Home Video Picks & Passes 06.21.20

Christian faith plays a positive role in two memorable movies about civil rights, police violence and the African American experience.

Selma (Photo: Pathé)

Fruitvale Station (2013) — PICK

Selma (2014) — PICK


Christian faith plays a positive role in two memorable movies — both among my top 10 films of their years — about civil rights, police violence and the African American experience. The last time I wrote about Ryan Coogler’s Fruitvale Station was one year after Eric Garner was killed by an illicit police choke hold in 2014. The egregious recent killing of George Floyd by a Minneapolis police officer gives new relevance to the fact-based story of Oscar Grant III (Michael B. Jordan), who died, like Floyd, face down in police custody, killed by a bullet to the back in Oakland, California. The faith of Oscar’s mother (Octavia Spencer) is among the more striking recent Hollywood depictions of religion.

Faith is far more central in Ava DuVernay’s Selma, anchored by a brilliant performance by David Oyelowo (a devout Christian) as Martin Luther King Jr. — not only King’s own faith, but that of other clergy, Catholic, Orthodox and Protestant, who join his cause.

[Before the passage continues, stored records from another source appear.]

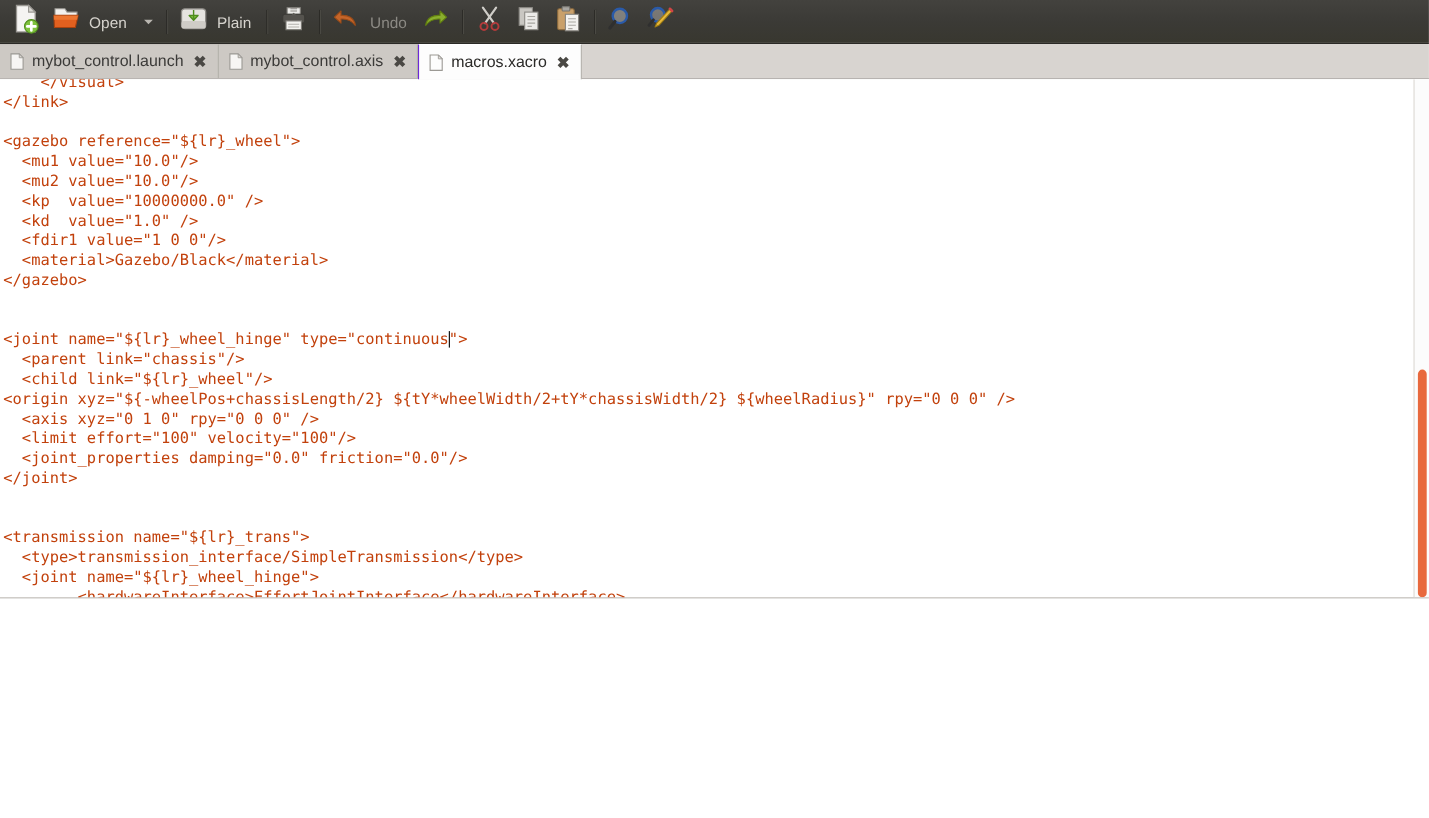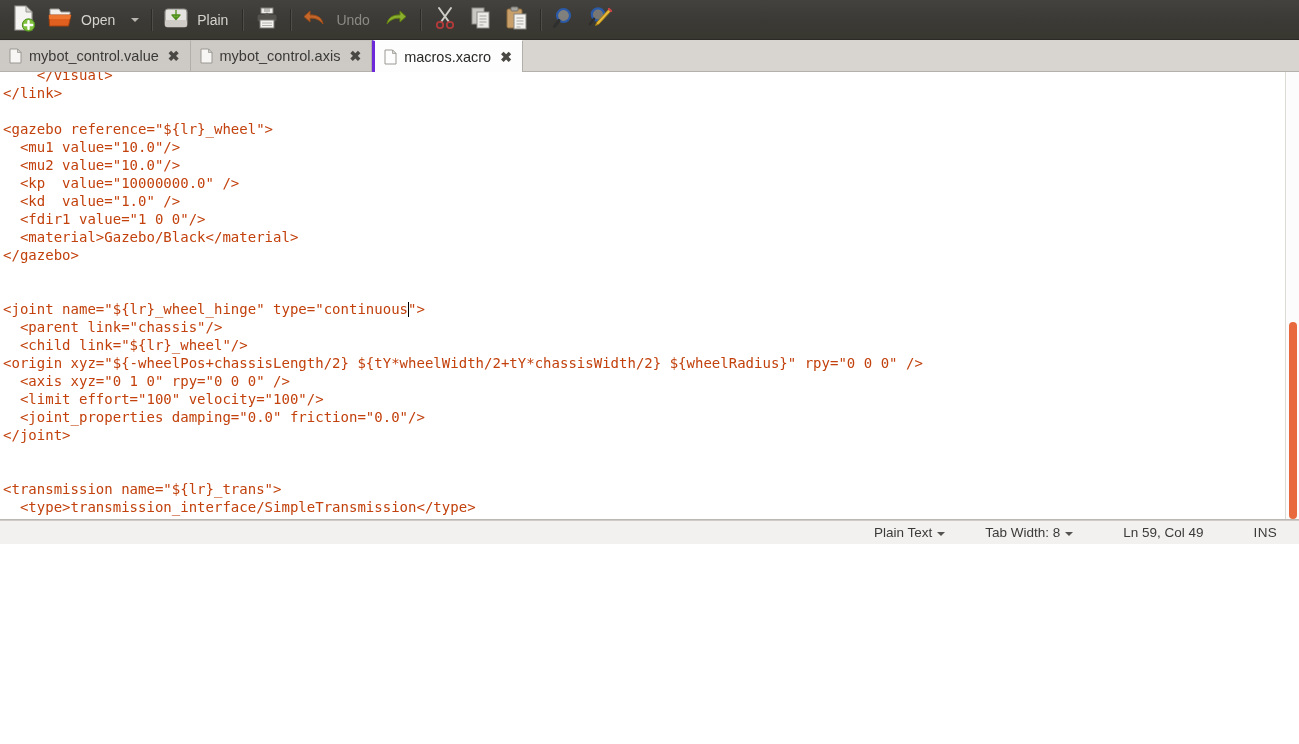--- a/index.html
+++ b/index.html
@@ -341,7 +341,7 @@
           <path d="M8.5 1 L12 4.5 H8.5 z" fill="#d9d7d2" stroke="#9b9994" stroke-width=".8"></path>
         </svg>
       </span>
-      <span>mybot_control.value</span>
+      <span>mybot_control.launch</span>
       <span class="tab-close">✖</span>
     </div>
 

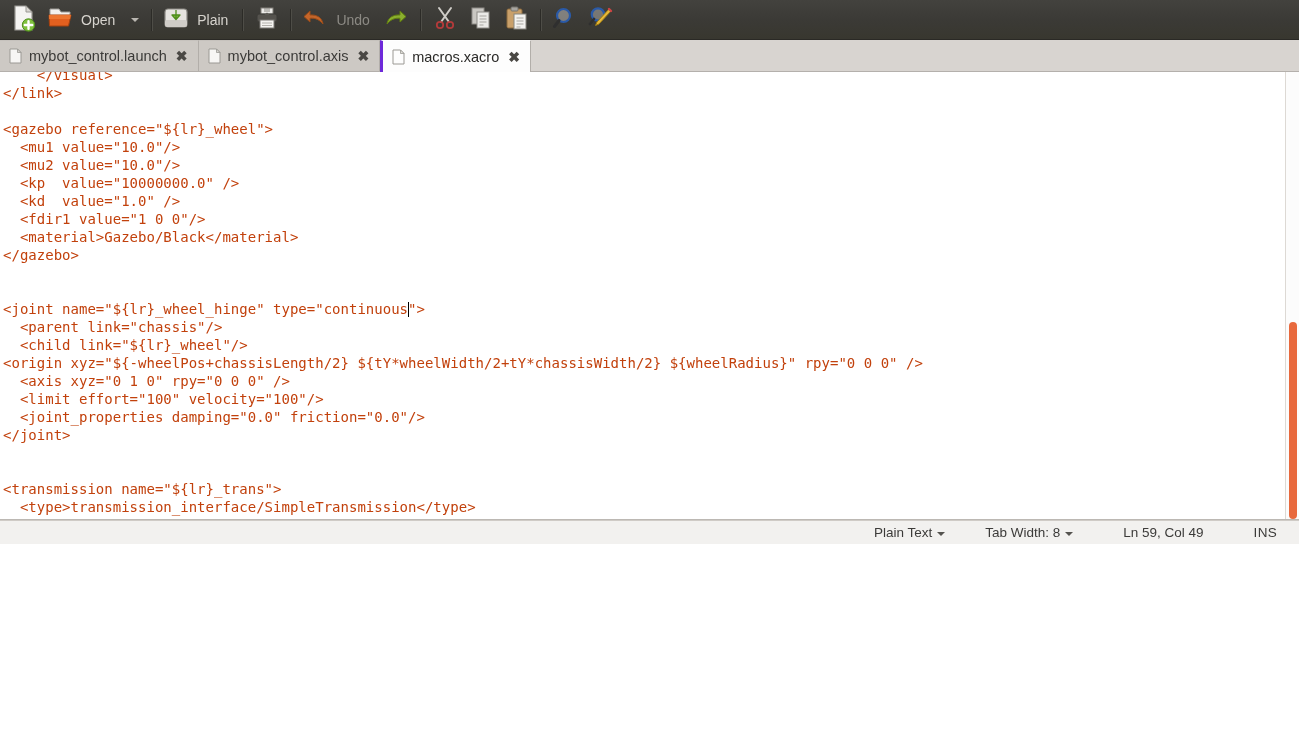--- a/index.html
+++ b/index.html
@@ -96,7 +96,7 @@
     background: #fdfdfd;
     color: #2b2a28;
     border-top: 1px solid #ffffff;
-    border-left: 3px solid #6d28d9;
+    border-left: 1px solid #6d28d9;
     z-index: 2;
     margin-bottom: -1px;
     height: 32px;

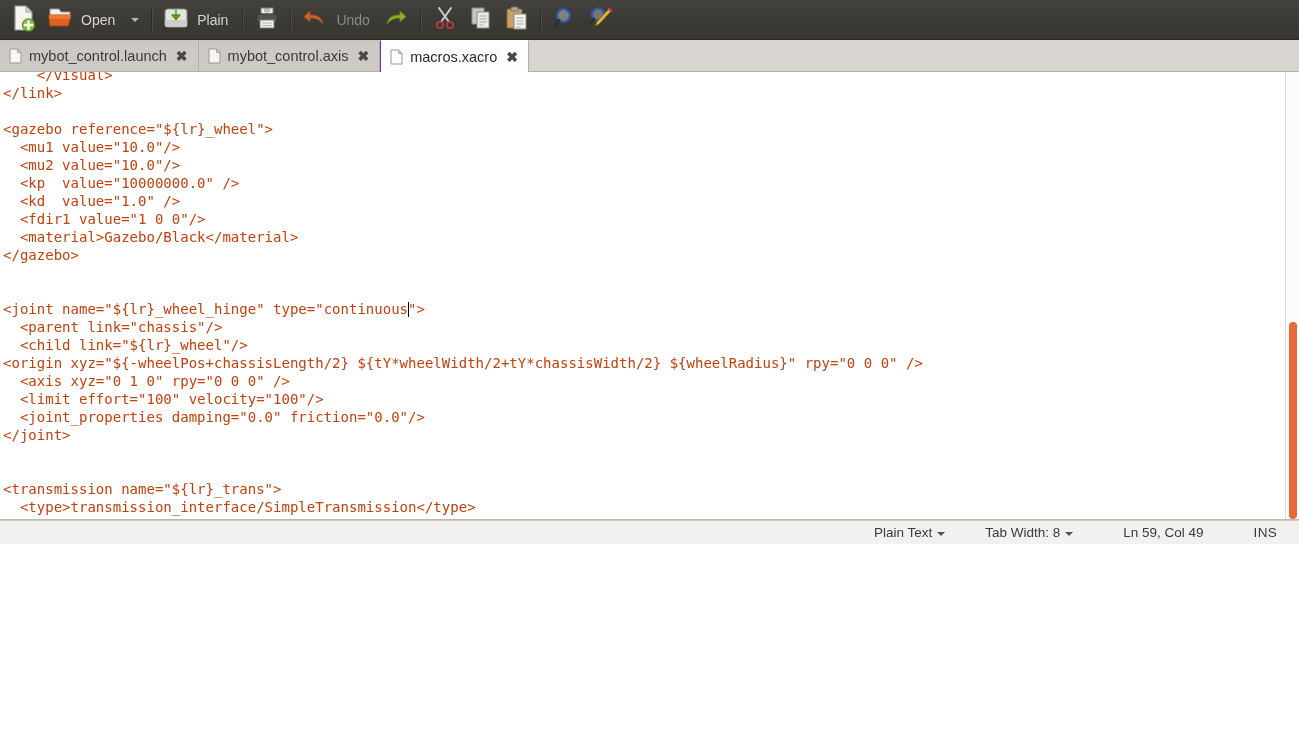--- a/index.html
+++ b/index.html
@@ -413,22 +413,6 @@
     </div>
   </div>
 
-  <div class="statusbar">
-    <div class="sb-item">
-      <span>Plain Text</span>
-      <span class="sb-arrow"></span>
-    </div>
-    <div class="sb-item">
-      <span>Tab Width: 8</span>
-      <span class="sb-arrow"></span>
-    </div>
-    <div class="sb-item sb-pos">
-      <span>Ln 59, Col 49</span>
-    </div>
-    <div class="sb-item sb-ins">
-      <span>INS</span>
-    </div>
-  </div>
 
 </div>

Offering a welcome corrective to the sanitized depiction of King as an uncontroversial unifier, Selma dramatizes just how provocative — and effective — his style of nonviolent activism was.

 

CAVEAT SPECTATOR:  Fruitvale Station: Police roughness and a fatal shooting; sensuality and a scene of sexuality (no nudity); brief nonsexual nudity; offensive language, including limited profanity. Mature viewing. Selma: Strong violence; references to marital infidelity and brief audio of bedroom sounds; offensive language, including limited profanity. Teens and up.